Voyage XXIV

Quand le partage est source d’accomplissement : Voyage XXIV accompagné de la poésie de Barbara Auzou.

Merci Barbara. Infiniment

Acrylique, encres couleur, pastels huile sur papier

Format 30 x 40 cm

Toi qui sais que toute dentelle

se déchire

tu ravaudes les liserons du ciel

pour épouser les déclivités

du soleil

pour retrouver la grâce de rêver

et rentrer chez toi 

avec quelques cailloux en poche

l’eau ruse en ses flots

et l’étendue s’accroche

la terre consent 

puisque le bleu lui sied

à un lien d’échanges

encore embroussaillé

d’oiseaux

entre l’ombre et l’orée

que le vent chavire

tu guettes l’amorce d’un visage

tremblant au contact

d’une trop brusque fraîcheur

Barbara Auzou.

L’existence de l’art

J’avais espéré débuter 2021 par une exposition où le public serait présent. – se motiver, se projeter vers l’avenir, toutes ces belles idées que l’on tente de mettre en pratique pour tenir. Sélectionnée en catégorie peinture avec onze autres artistes peintres pour Artempo 2021, à Cugnaux en Haute Garonne, le salon des arts plastiques prévu en janvier pour une ouverture au public s’est finalement tenu en virtuel. Cela m’a tant déçue que je n’en ai pas vraiment parlé autour de moi.

Je veux bien réinventée l’art, chercher de nouvelles façons de l’offrir aux autres et c’est, il me semble, ce que je fais aussi à travers ce blog. Toutefois cela ne suffit pas. L’art sous toutes ses formes prend aussi corps à travers le regard du public et rien ne remplace le plaisir de visu.
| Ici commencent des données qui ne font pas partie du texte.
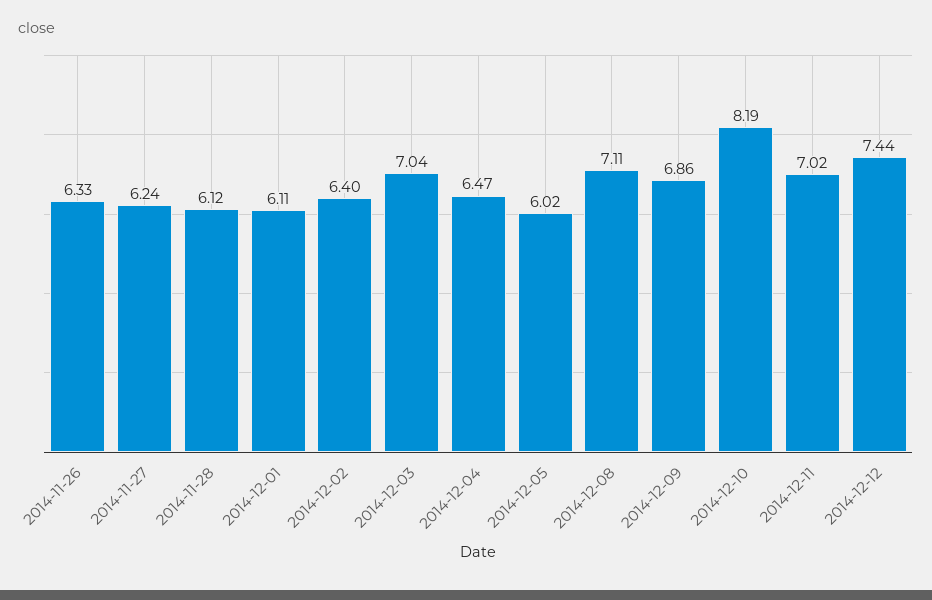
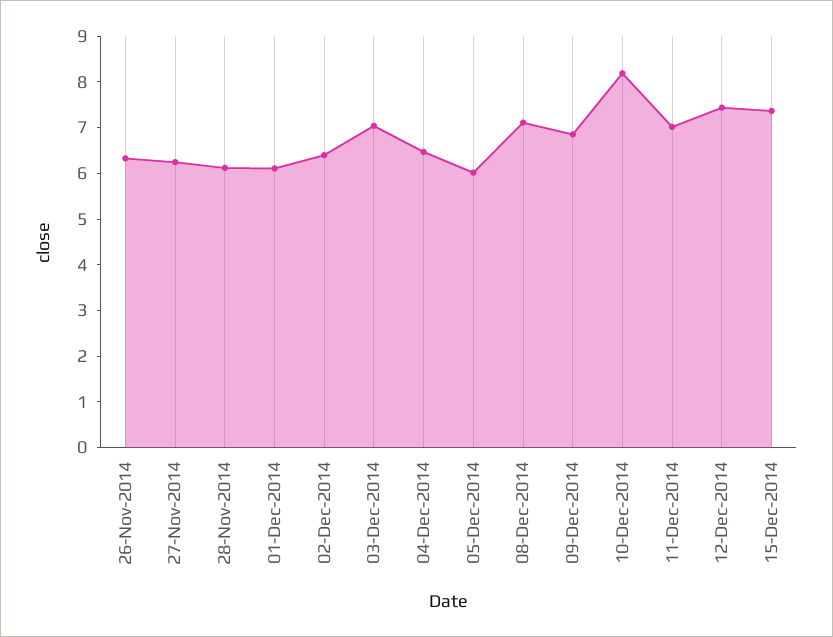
15-Dec-2014: none -> 7.4

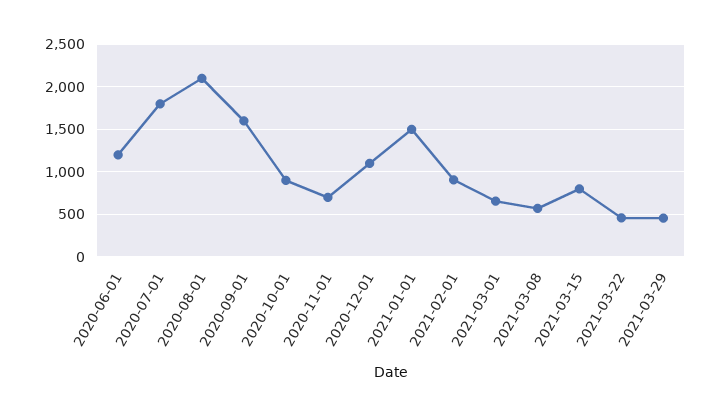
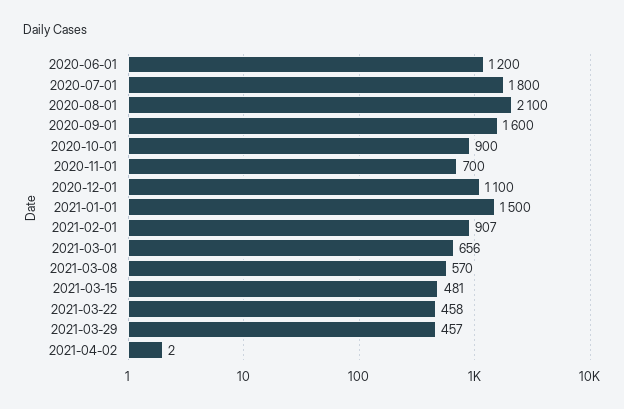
2021-03-15: 800 -> 481
2021-04-02: none -> 2

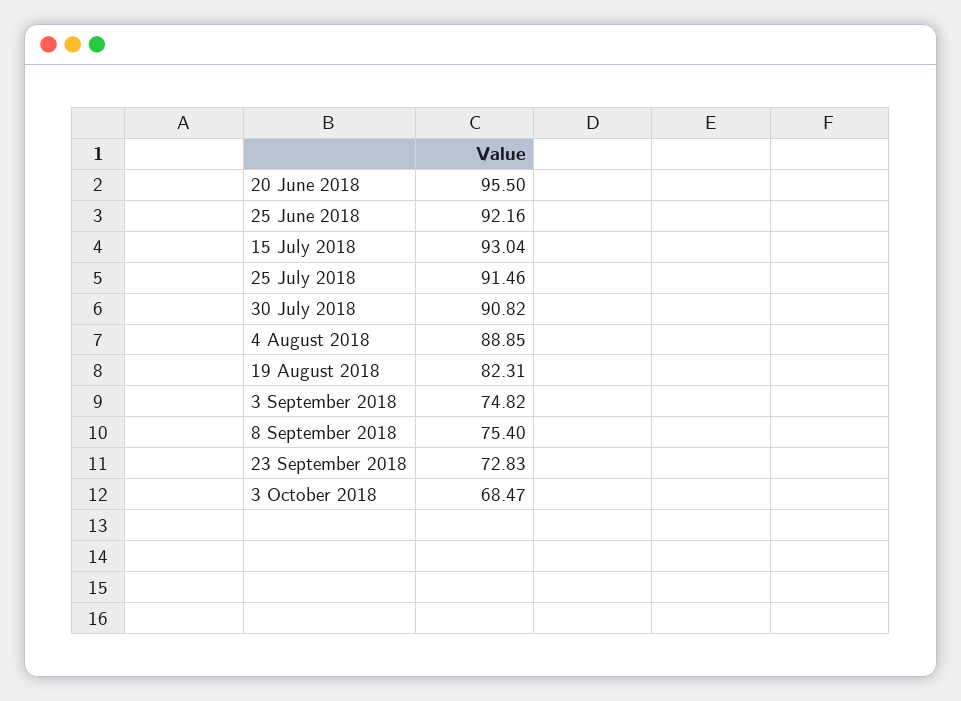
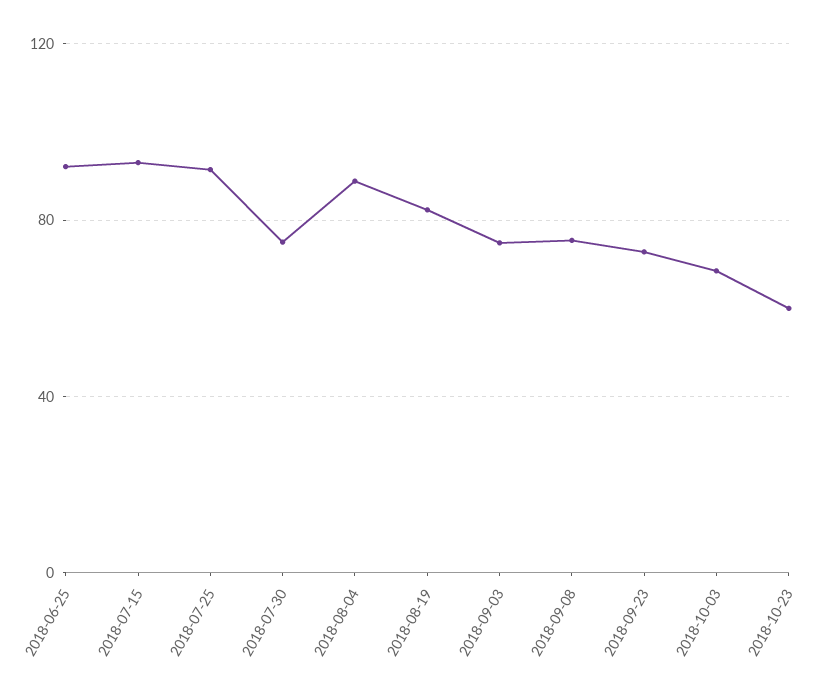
20 June 2018: 95.5 -> none
30 July 2018: 90.82 -> 75
2018-10-23: none -> 60

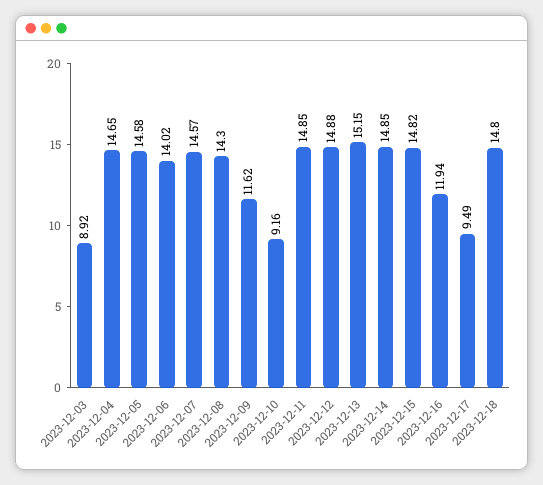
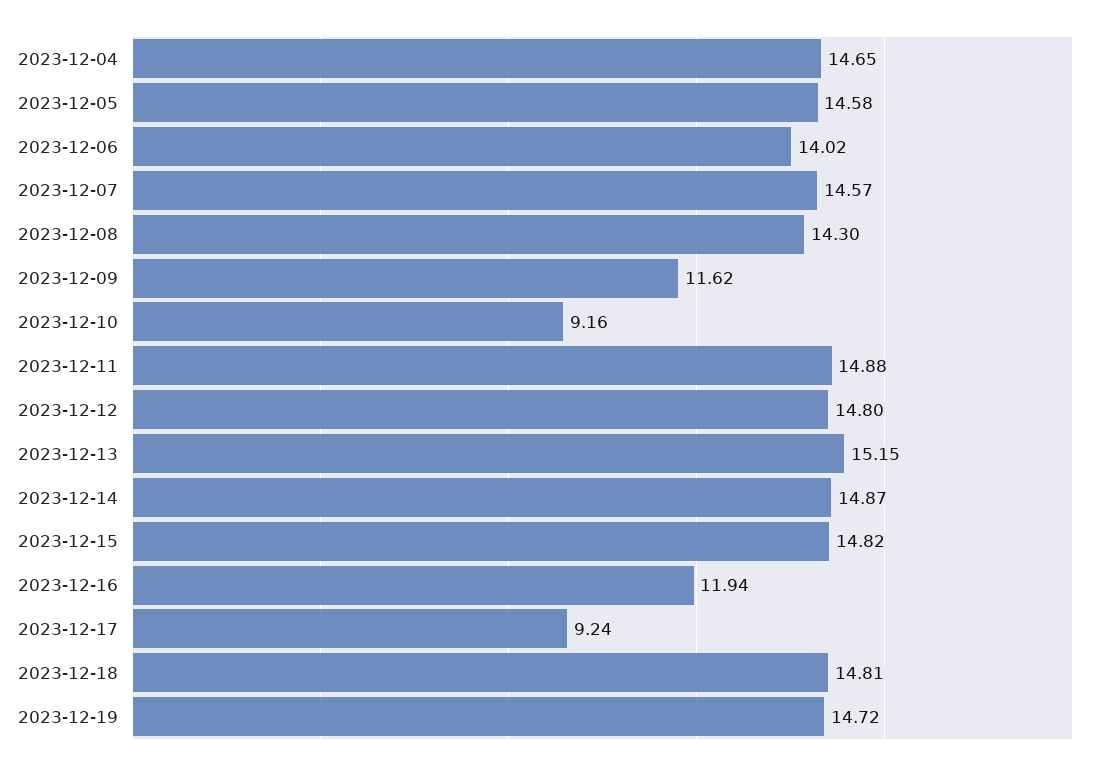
2023-12-03: 8.92 -> none
2023-12-11: 14.85 -> 14.88
2023-12-12: 14.88 -> 14.8
2023-12-14: 14.85 -> 14.87
2023-12-17: 9.49 -> 9.24
2023-12-18: 14.8 -> 14.81
2023-12-19: none -> 14.72

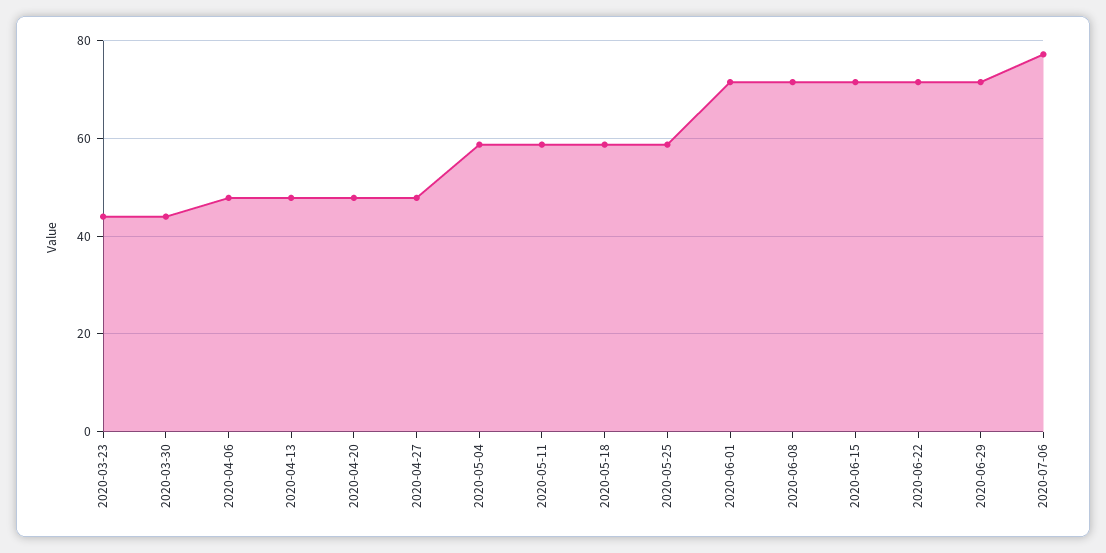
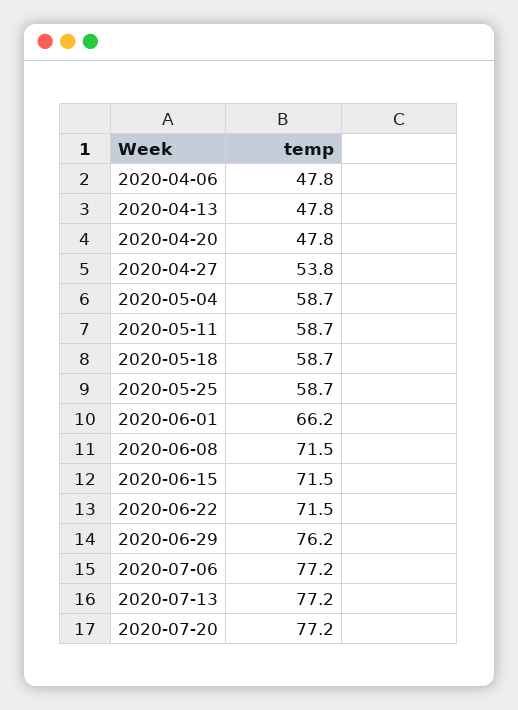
2020-03-23: 44 -> none
2020-03-30: 44 -> none
2020-04-27: 48 -> 53.8
2020-06-01: 72 -> 66.2
2020-06-29: 72 -> 76.2
2020-07-13: none -> 77.2
2020-07-20: none -> 77.2

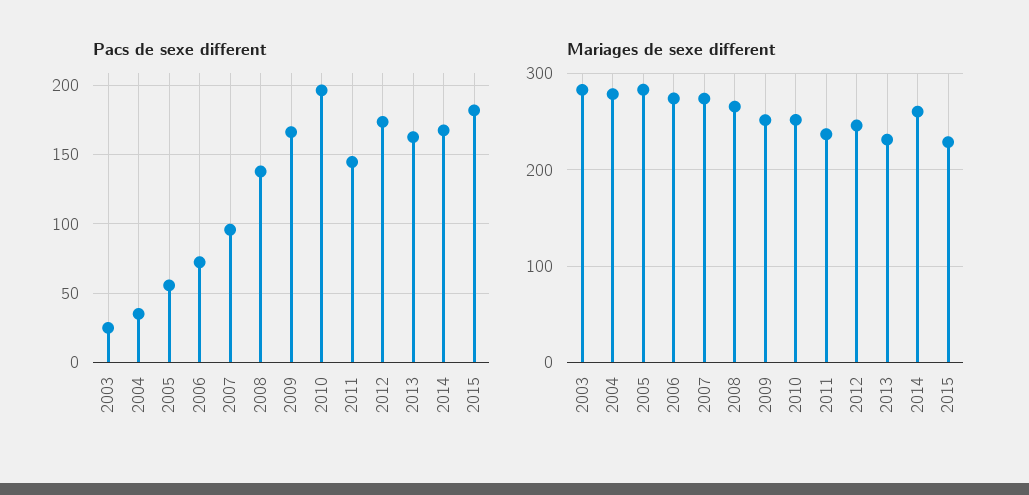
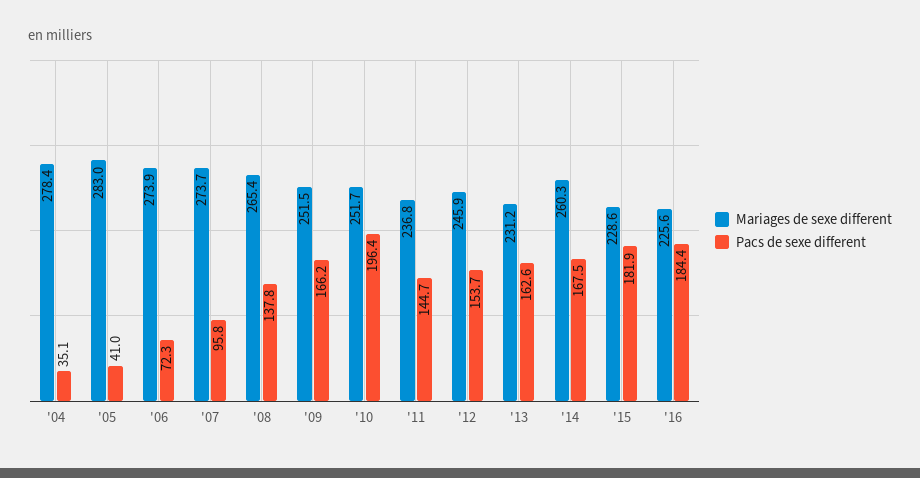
Pacs de sexe different, 2003: 25 -> none
Pacs de sexe different, 2005: 55 -> 41
Pacs de sexe different, 2012: 175 -> 153.7
Mariages de sexe different, 2003: 280 -> none
Mariages de sexe different, '16: none -> 225.6
Pacs de sexe different, '16: none -> 184.4

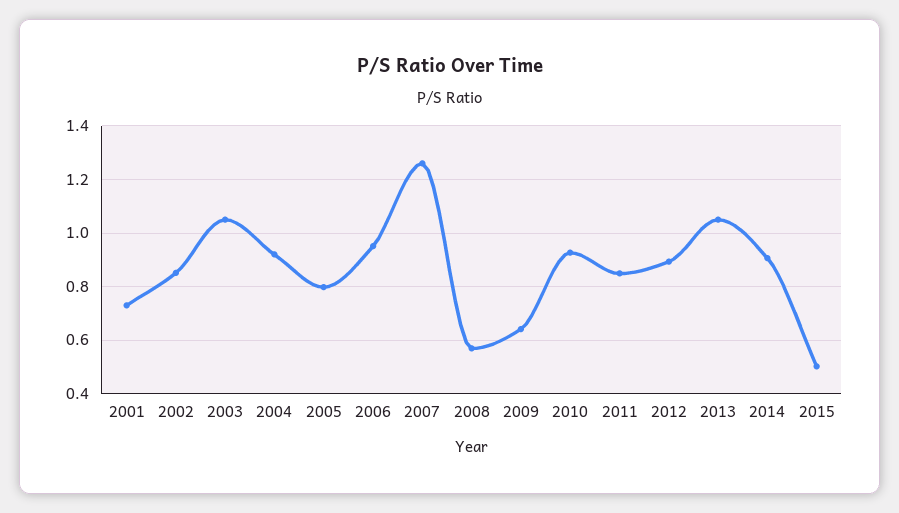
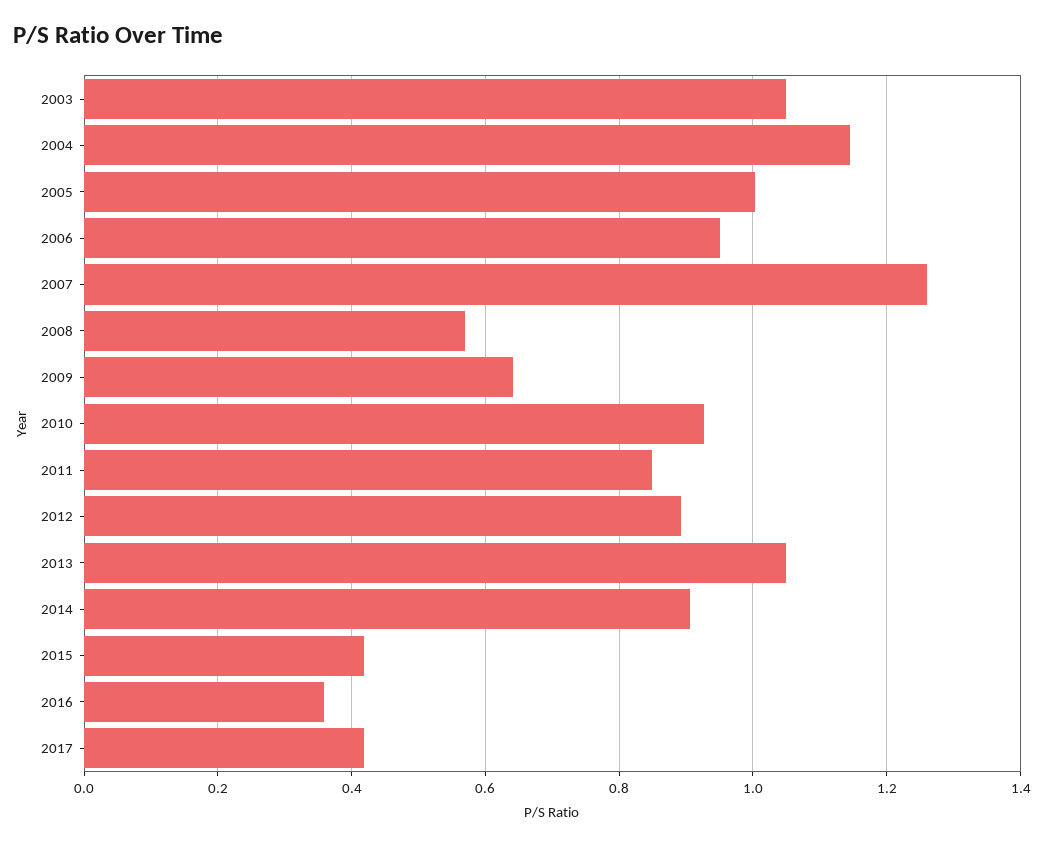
2001: 0.725 -> none
2002: 0.85 -> none
2004: 0.925 -> 1.14
2005: 0.8 -> 1
2015: 0.5 -> 0.42
2016: none -> 0.36
2017: none -> 0.42

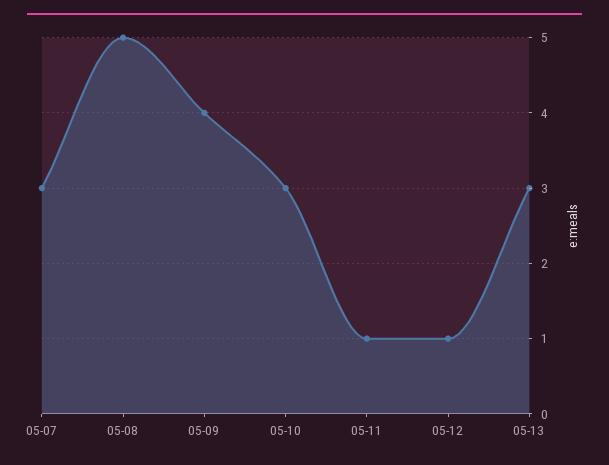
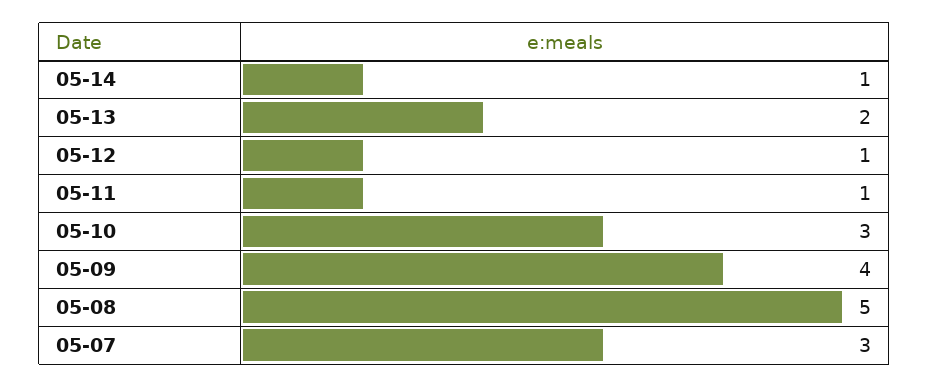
05-13: 3 -> 2
05-14: none -> 1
Outre la lassitude, je ressens une profonde tristesse face à la situation qui stagne, voire qui empire pour la majorité des artistes. A force de ne pas exercer on s’affaiblit et c’est toute la société que l’on fragilise. Jusqu’où faudra-t-il aller dans l’inexistence pour comprendre ?

Tout artiste se meurt de ne pouvoir exercer et montrer ce pour quoi ils vivent et vibrent.

Le chant de la Terre – Voyage V- (deux tableaux en cours)

En ce moment je travaille simultanément sur deux tableaux. Le chant de la Terre et Voyage V, deux univers différents, deux manières de peindre, deux façons de traduire tout ce que j’entends et perçois de notre Terre. Je pense à la vie. Fourmillante, intense, généreuse. Je respire. J’oublie la toile.

Les couleurs, le mouvement, la pression du pinceau, le geste précis du trait, sont autant de tableaux à l’intérieur du tableau. Vivants.

Un plongeon dans le tourbillon de la création.